═════ Available data ═════

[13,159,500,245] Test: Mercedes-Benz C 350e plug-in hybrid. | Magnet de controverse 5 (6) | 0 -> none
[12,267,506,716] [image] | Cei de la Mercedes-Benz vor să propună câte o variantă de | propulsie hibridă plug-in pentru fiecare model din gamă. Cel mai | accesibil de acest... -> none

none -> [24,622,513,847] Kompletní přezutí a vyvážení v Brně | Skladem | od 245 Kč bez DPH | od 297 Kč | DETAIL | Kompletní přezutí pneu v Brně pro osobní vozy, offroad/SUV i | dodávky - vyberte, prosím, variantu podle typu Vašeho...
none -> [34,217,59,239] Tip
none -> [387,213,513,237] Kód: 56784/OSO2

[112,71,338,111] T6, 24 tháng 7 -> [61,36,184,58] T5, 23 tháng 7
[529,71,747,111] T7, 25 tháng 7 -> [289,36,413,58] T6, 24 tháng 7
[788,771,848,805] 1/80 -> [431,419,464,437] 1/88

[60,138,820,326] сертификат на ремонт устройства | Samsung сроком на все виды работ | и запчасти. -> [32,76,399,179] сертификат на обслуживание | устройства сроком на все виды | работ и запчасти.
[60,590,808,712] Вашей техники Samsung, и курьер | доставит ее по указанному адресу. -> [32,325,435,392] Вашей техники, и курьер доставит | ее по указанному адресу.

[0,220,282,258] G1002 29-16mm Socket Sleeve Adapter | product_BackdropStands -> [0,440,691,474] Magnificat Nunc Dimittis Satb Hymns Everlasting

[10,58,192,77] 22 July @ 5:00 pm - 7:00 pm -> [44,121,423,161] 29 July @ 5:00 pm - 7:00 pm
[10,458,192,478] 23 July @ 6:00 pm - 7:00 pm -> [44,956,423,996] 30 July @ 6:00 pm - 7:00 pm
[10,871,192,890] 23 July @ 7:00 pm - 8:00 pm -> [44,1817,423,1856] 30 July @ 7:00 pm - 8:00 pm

═════

> **Exercise details**:
Take from the listing above each line in which the string "tháng" is found.

> **Reply to the exercise**:
[112,71,338,111] T6, 24 tháng 7 -> [61,36,184,58] T5, 23 tháng 7
[529,71,747,111] T7, 25 tháng 7 -> [289,36,413,58] T6, 24 tháng 7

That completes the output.